[v2,01/11] splice: copy_splice_read: do the I/O with IOCB_NOWAIT

Message ID d87ac02081f2d698dde10da7da51336afc59b480.1703126594.git.nabijaczleweli@nabijaczleweli.xyz
State New
Headers
Series Avoid unprivileged splice(file->)/(->socket) pipe exclusion |

Commit Message

Ahelenia Ziemiańska Dec. 21, 2023, 3:08 a.m. UTC
  Otherwise we risk sleeping with the pipe locked for indeterminate
lengths of time ‒ given:
	cat > udp.c <<^D
	#define _GNU_SOURCE
	#include <fcntl.h>
	#include <sys/socket.h>
	#include <netinet/in.h>
	#include <netinet/udp.h>
	int main()
	{
		int s = socket(AF_INET, SOCK_DGRAM, 0);
		bind(s,
		     &(struct sockaddr_in){ .sin_family = AF_INET,
					    .sin_addr.s_addr = htonl(INADDR_ANY) },
		     sizeof(struct sockaddr_in));
		for (;;)
			splice(s, 0, 1, 0, 128 * 1024 * 1024, 0);
	}
	^D
	cc udp.c -o udp
	mkfifo fifo
	./udp > fifo &
	read -r _ < fifo &
	sleep 0.1
	echo zupa > fifo
udp used to sleep in splice and the shell used to enter an
uninterruptible sleep in open("fifo");
now the splice returns -EAGAIN and the whole program completes.
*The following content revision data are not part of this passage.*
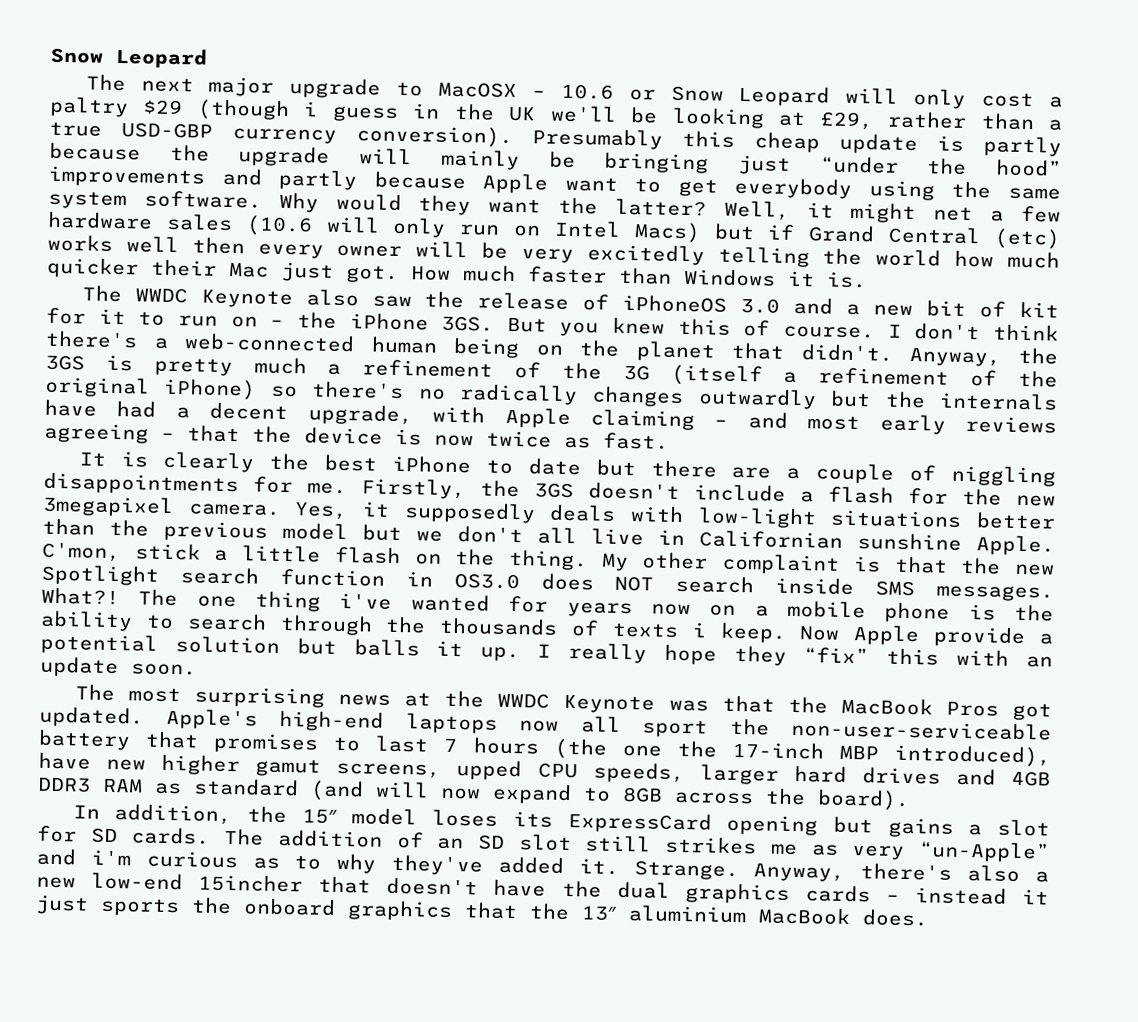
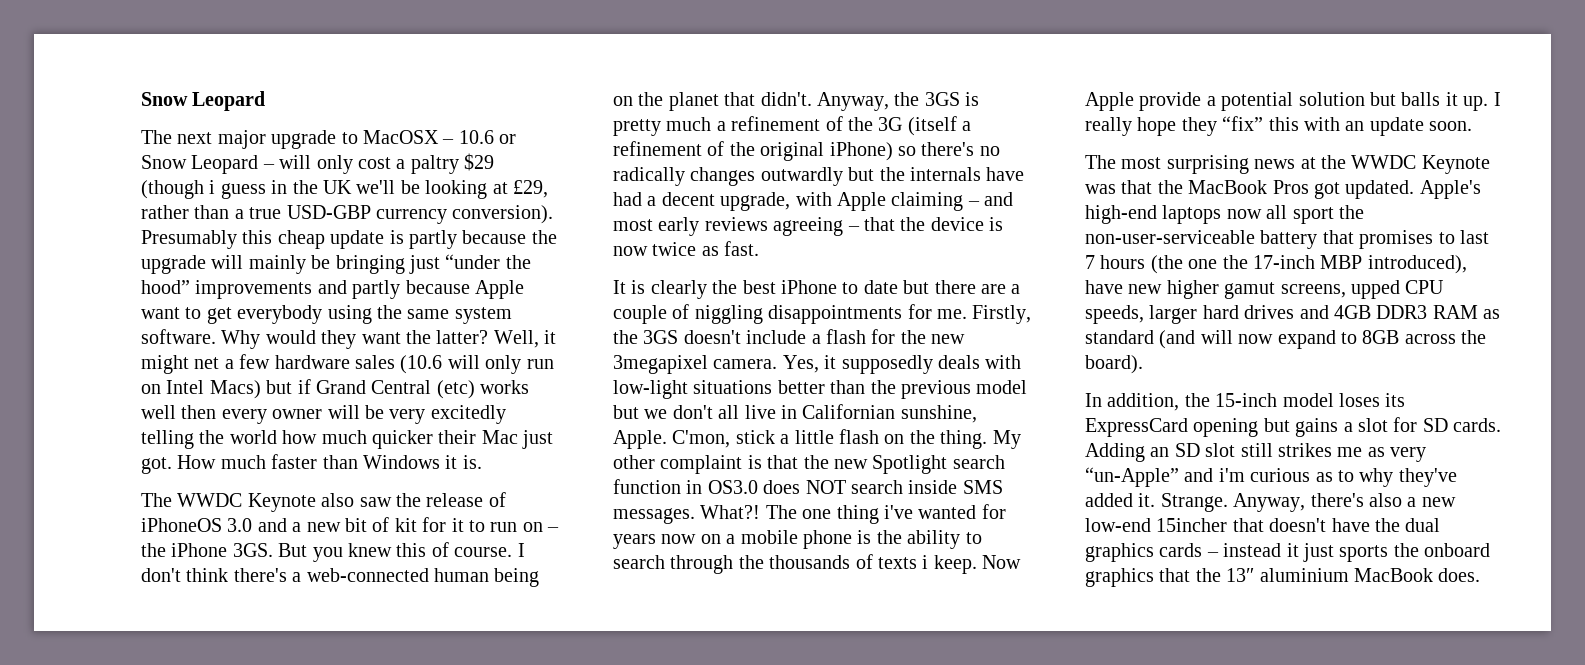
- The next major upgrade to MacOSX – 10.6 or Snow Leopard will only cost a paltry $29 (though i guess in the UK we'll be looking at £29, rather than a true USD-GBP currency conversion).
+ The next major upgrade to MacOSX – 10.6 or Snow Leopard – will only cost a paltry $29 (though i guess in the UK we'll be looking at £29, rather than a true USD-GBP currency conversion).
- Yes, it supposedly deals with low-light situations better than the previous model but we don't all live in Californian sunshine Apple.
+ Yes, it supposedly deals with low-light situations better than the previous model but we don't all live in Californian sunshine, Apple.
- In addition, the 15″ model loses its ExpressCard opening but gains a slot for SD cards.
+ In addition, the 15-inch model loses its ExpressCard opening but gains a slot for SD cards.
- The addition of an SD slot still strikes me as very “un-Apple” and i'm curious as to why they've added it.
+ Adding an SD slot still strikes me as very “un-Apple” and i'm curious as to why they've added it.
Signed-off-by: Ahelenia Ziemiańska <nabijaczleweli@nabijaczleweli.xyz>
---
 fs/splice.c | 1 +
 1 file changed, 1 insertion(+)
  

Comments

Christoph Hellwig Dec. 21, 2023, 8:27 a.m. UTC | #1
On Thu, Dec 21, 2023 at 04:08:45AM +0100, Ahelenia Ziemiańska wrote:
> Otherwise we risk sleeping with the pipe locked for indeterminate

You can't just assume that any ->read_iter support IOCB_NOWAIT.
  
Ahelenia Ziemiańska Dec. 21, 2023, 4:30 p.m. UTC | #2
On Thu, Dec 21, 2023 at 12:27:12AM -0800, Christoph Hellwig wrote:
> On Thu, Dec 21, 2023 at 04:08:45AM +0100, Ahelenia Ziemiańska wrote:
> > Otherwise we risk sleeping with the pipe locked for indeterminate
> You can't just assume that any ->read_iter support IOCB_NOWAIT.
Let's see.

zero_fops	drivers/char/mem.c:     .splice_read    = copy_splice_read,
full_fops	drivers/char/mem.c:     .splice_read    = copy_splice_read,

random_fops	drivers/char/random.c:  .splice_read = copy_splice_read,
random_read_iter checks
urandom_fops	drivers/char/random.c:  .splice_read = copy_splice_read,
urandom_read_iter returns instantly

if ((in->f_flags & O_DIRECT) || IS_DAX(in->f_mapping->host))
fs/splice.c:            return copy_splice_read(in, ppos, pipe, len, flags);
FMODE_CAN_ODIRECT is set by filesystems and blockdevs, so trusted

fs/9p/vfs_file.c:               return copy_splice_read(in, ppos, pipe, len, flags);
fs/ceph/file.c:         return copy_splice_read(in, ppos, pipe, len, flags);
fs/ceph/file.c:         return copy_splice_read(in, ppos, pipe, len, flags);
fs/gfs2/file.c: .splice_read    = copy_splice_read,
fs/gfs2/file.c: .splice_read    = copy_splice_read,
fs/kernfs/file.c:       .splice_read    = copy_splice_read,
fs/smb/client/cifsfs.c: .splice_read = copy_splice_read,
fs/smb/client/cifsfs.c: .splice_read = copy_splice_read,
fs/proc/inode.c:        .splice_read    = copy_splice_read,
fs/proc/inode.c:        .splice_read    = copy_splice_read,
fs/proc/proc_sysctl.c:  .splice_read    = copy_splice_read,
fs/proc_namespace.c:    .splice_read    = copy_splice_read,
fs/proc_namespace.c:    .splice_read    = copy_splice_read,
fs/proc_namespace.c:    .splice_read    = copy_splice_read,
filesystems => trusted

tracing_fops
kernel/trace/trace.c:   .splice_read    = copy_splice_read,
used in /sys/kernel/debug/tracing/per_cpu/cpu*/trace
    and /sys/kernel/debug/tracing/trace
which are seq_read_iter and even if they did block,
it's in tracefs so same logic as tracing_buffers_splice_read applies.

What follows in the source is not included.